Implications for sponge phylogeography and population genetic
studies
The RADseq strategy was effective in detecting two major genetic
lineages (Lineage A and B) (Becking et al. , 2013). When combining
both lineages significantly less markers were recovered than when
analyzing lineages separately. Based on our filters requiring a read
depth of at least 3X and loci having to be present in at least 70% of
the individuals, we retained 541 SNPs when including both lineages,
compared to 4,826 SNPs when analyzing only Lineage B. This is more than
a 90% loss of common markers and indicates the resolution of RADseq
generated markers can be less effective when one (unknowingly) includes
multiple lineages.
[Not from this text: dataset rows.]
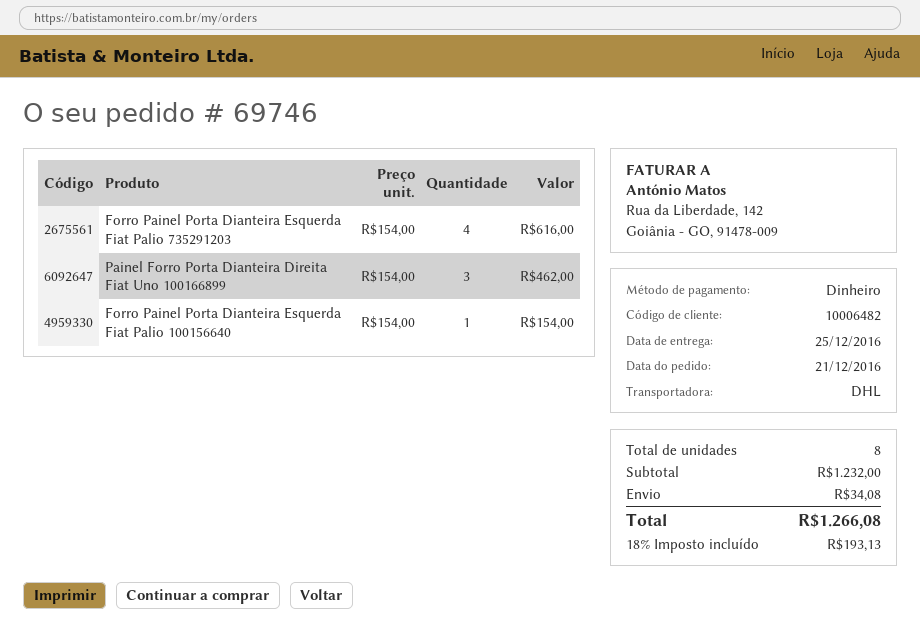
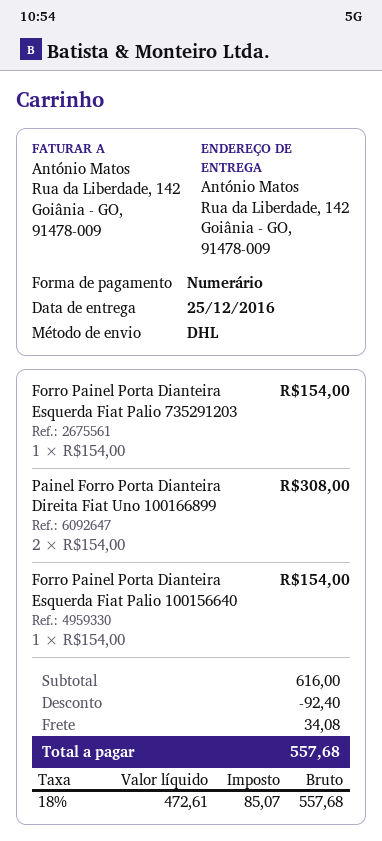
Forro Painel Porta Dianteira Esquerda Fiat Palio 735291203: 4 x 154.00 = 616.00 -> 1 x 154.00 = 154.00
Painel Forro Porta Dianteira Direita Fiat Uno 100166899: 3 x 154.00 = 462.00 -> 2 x 154.00 = 308.00
subtotal: 1232.00 -> 616.00
discount: none -> 92.40
tax: 18% = 193.13 -> 18% = 85.07
total: 1266.08 -> 557.68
Given that there is a prevalence in morphologically
cryptic species in sponges (e.g. Becking, 2013; Swierts et al. ,
2013; Morrow and Cárdenas, 2015), it may be advised to first verify
broad genetic lineages using common single markers before starting an
extensive sponge population genetic study implementing high resolution
markers. Perhaps the low number of SNPs recovered in the previous two
studies on sponges (Brown, Davis and Leys, 2017; Leiva et al. ,
2019) was caused by including different lineages. Further, our
adjustments to the existing low-cost protocol of Peterson et al.(2012) with a step-by-step protocol presented in Maas et al.(2018) can help to retrieve extensive data for non-model marine
organisms in general and tropical sponges in particular, thus
benefitting future studies. Our strategy for bioinformatically filtering
out possible microbial contamination proved effective since we did not
detect congruence between host population structure and microbial
community structure. We further showed that reduced representation
genome sequencing can work for DNA that was extracted for other purposes
and stored for long times in a -20°C freezer before sequencing, or
suboptimal removal of contamination before sequencing. Recent
developments with capture based methods such as hyRAD (Suchan et
al. , 2016) can further exploit the potential of older DNA extractions.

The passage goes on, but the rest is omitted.